• WHAT THE EXERCISE ASKS: Give back the whole listing verbatim, printing none of its pictures.

• SOURCE MATERIAL:
◆ ◆ ◆ ◆ ◆

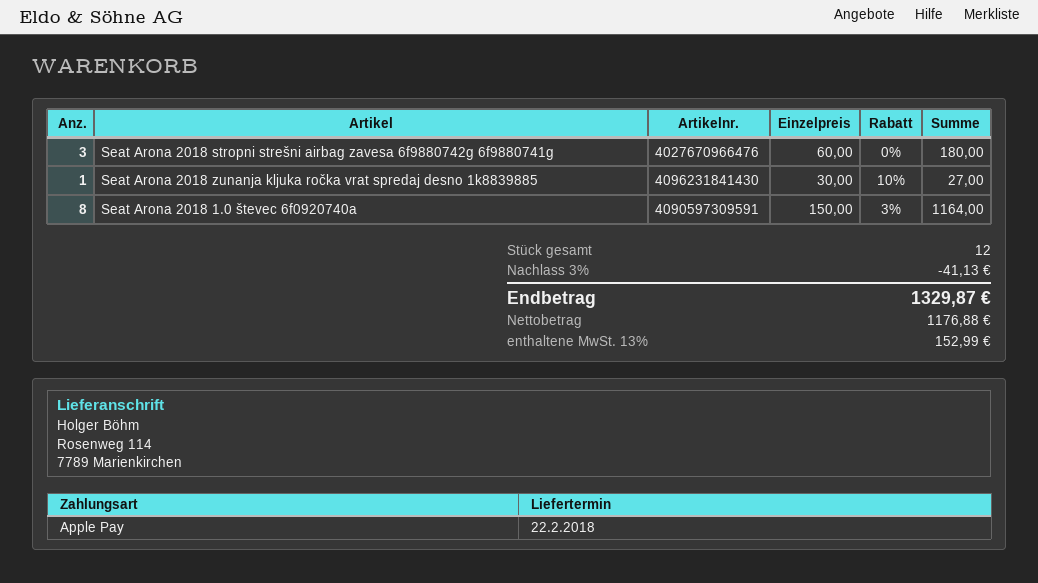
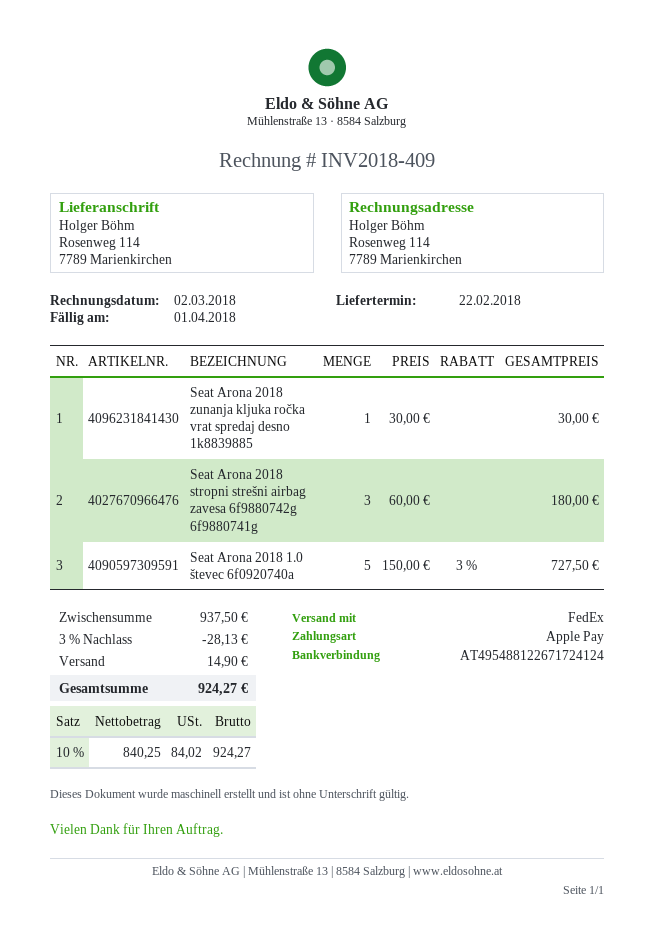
Seat Arona 2018 zunanja kljuka ročka vrat spredaj desno 1k8839885: 1 x 30.00 - 10% = 27.00 -> 1 x 30.00 = 30.00
Seat Arona 2018 1.0 števec 6f0920740a: 8 x 150.00 - 3% = 1164.00 -> 5 x 150.00 - 3% = 727.50
discount: 3% = 41.13 -> 3% = 28.13
shipping: none -> 14.90
net: 1176.88 -> 840.25
tax: 13% = 152.99 -> 10% = 84.02
total: 1329.87 -> 924.27

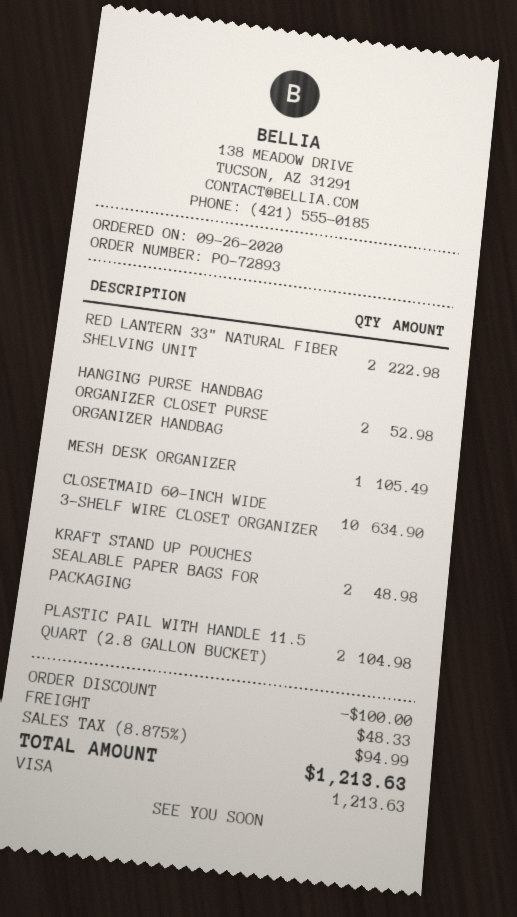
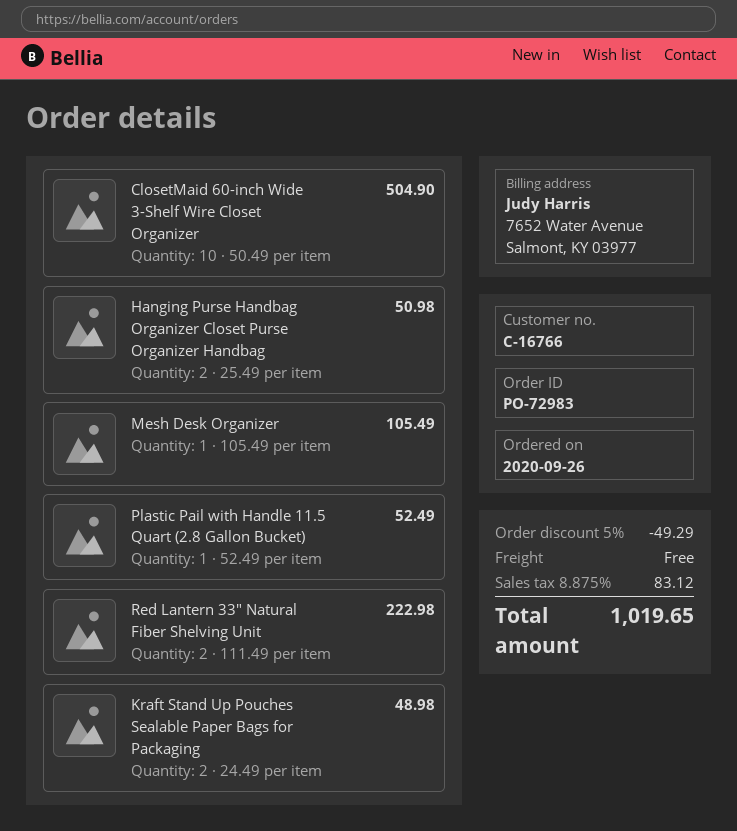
order number: PO-72893 -> PO-72983
HANGING PURSE HANDBAG ORGANIZER CLOSET PURSE ORGANIZER HANDBAG: 2 for 52.98 -> 2 for 50.98
CLOSETMAID 60-INCH WIDE 3-SHELF WIRE CLOSET ORGANIZER: 10 for 634.90 -> 10 for 504.90
PLASTIC PAIL WITH HANDLE 11.5 QUART (2.8 GALLON BUCKET): 2 for 104.98 -> 1 for 52.49
discount: 100.00 -> 49.29
shipping: 48.33 -> 0.00
tax: 8.875% = 94.99 -> 8.875% = 83.12
total: 1213.63 -> 1019.65

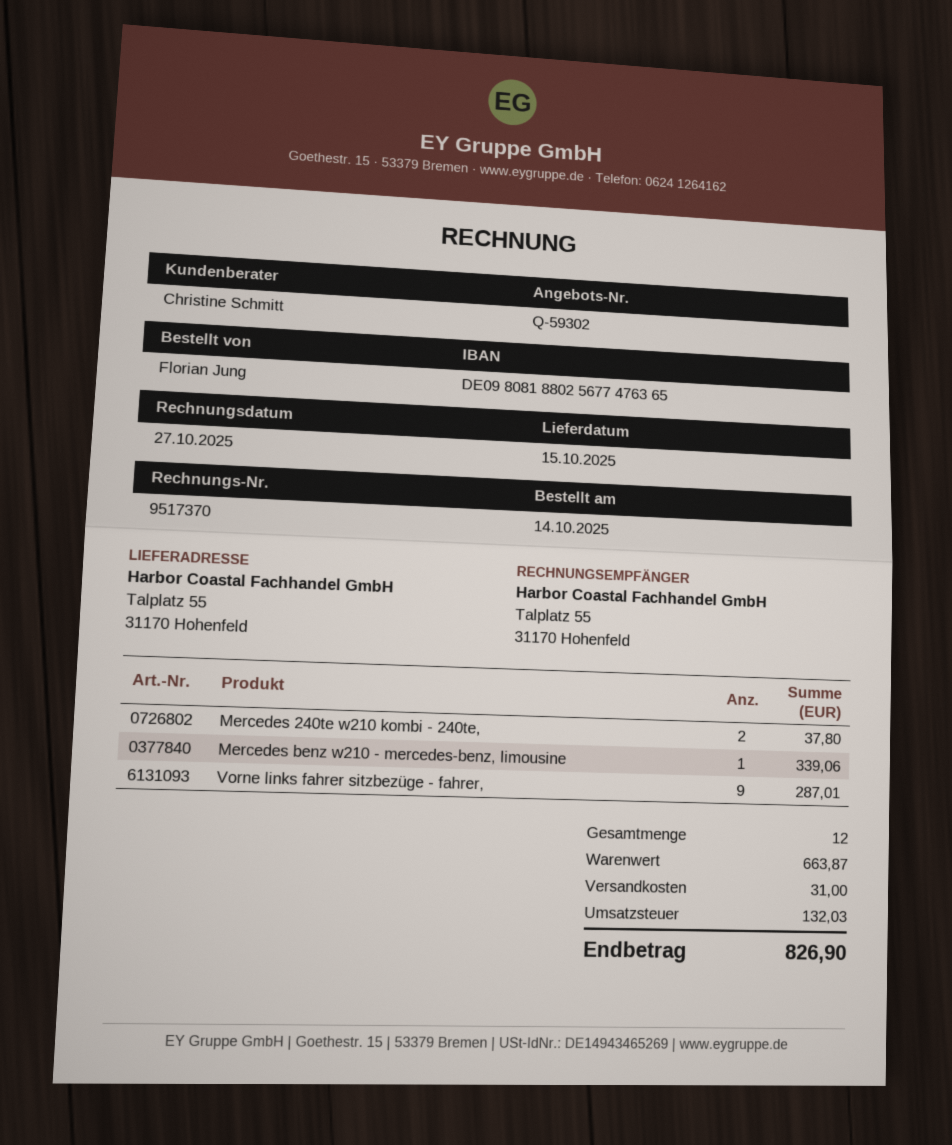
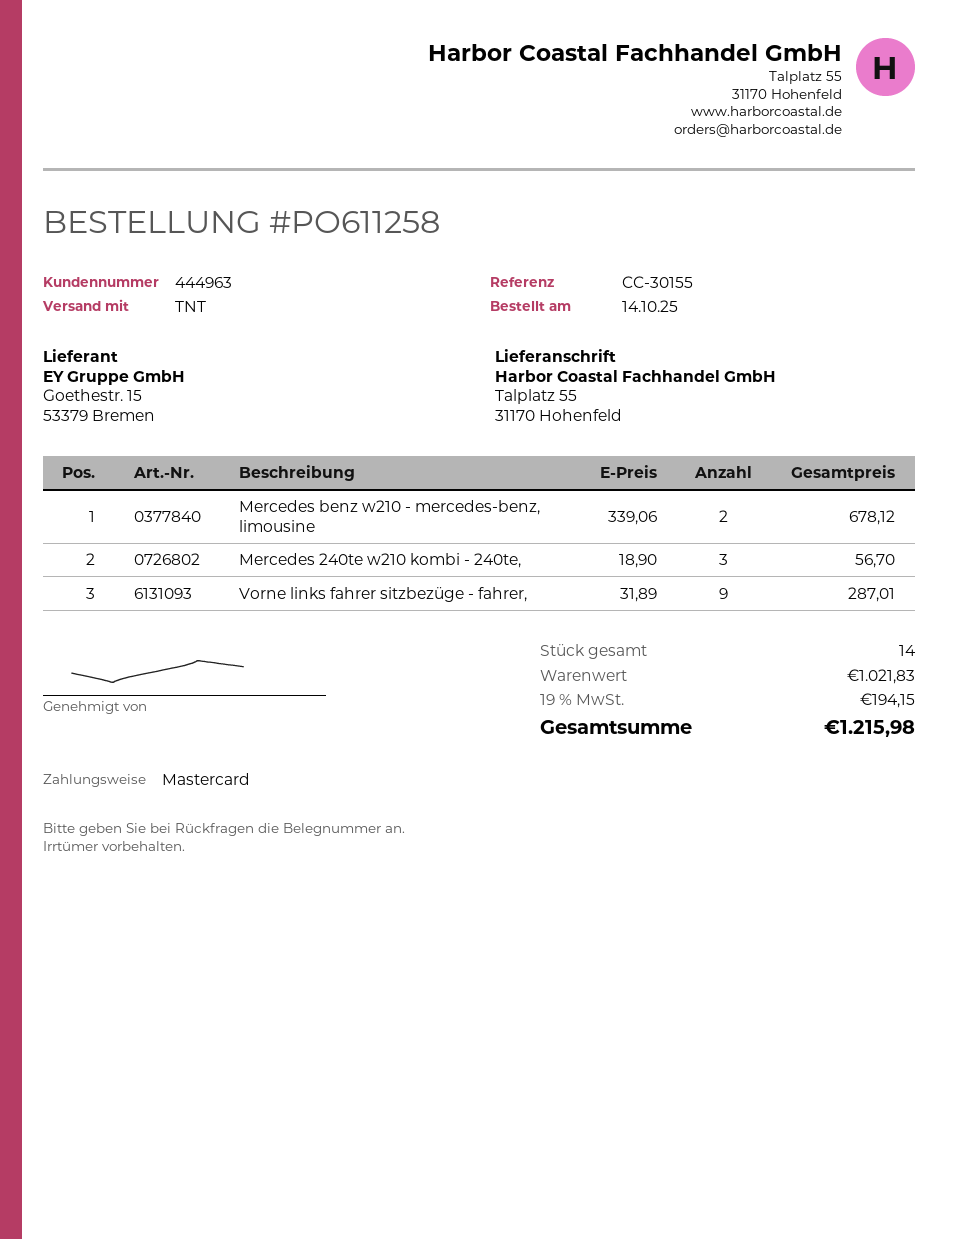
Mercedes 240te w210 kombi - 240te,: 2 for 37.80 -> 3 for 56.70
Mercedes benz w210 - mercedes-benz, limousine: 1 for 339.06 -> 2 for 678.12
total quantity: 12 -> 14
subtotal: 663.87 -> 1021.83
shipping: 31.00 -> none
tax: 132.03 -> 194.15
total: 826.90 -> 1215.98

◆ ◆ ◆ ◆ ◆

• RESPONSE:
Seat Arona 2018 zunanja kljuka ročka vrat spredaj desno 1k8839885: 1 x 30.00 - 10% = 27.00 -> 1 x 30.00 = 30.00
Seat Arona 2018 1.0 števec 6f0920740a: 8 x 150.00 - 3% = 1164.00 -> 5 x 150.00 - 3% = 727.50
discount: 3% = 41.13 -> 3% = 28.13
shipping: none -> 14.90
net: 1176.88 -> 840.25
tax: 13% = 152.99 -> 10% = 84.02
total: 1329.87 -> 924.27

order number: PO-72893 -> PO-72983
HANGING PURSE HANDBAG ORGANIZER CLOSET PURSE ORGANIZER HANDBAG: 2 for 52.98 -> 2 for 50.98
CLOSETMAID 60-INCH WIDE 3-SHELF WIRE CLOSET ORGANIZER: 10 for 634.90 -> 10 for 504.90
PLASTIC PAIL WITH HANDLE 11.5 QUART (2.8 GALLON BUCKET): 2 for 104.98 -> 1 for 52.49
discount: 100.00 -> 49.29
shipping: 48.33 -> 0.00
tax: 8.875% = 94.99 -> 8.875% = 83.12
total: 1213.63 -> 1019.65

Mercedes 240te w210 kombi - 240te,: 2 for 37.80 -> 3 for 56.70
Mercedes benz w210 - mercedes-benz, limousine: 1 for 339.06 -> 2 for 678.12
total quantity: 12 -> 14
subtotal: 663.87 -> 1021.83
shipping: 31.00 -> none
tax: 132.03 -> 194.15
total: 826.90 -> 1215.98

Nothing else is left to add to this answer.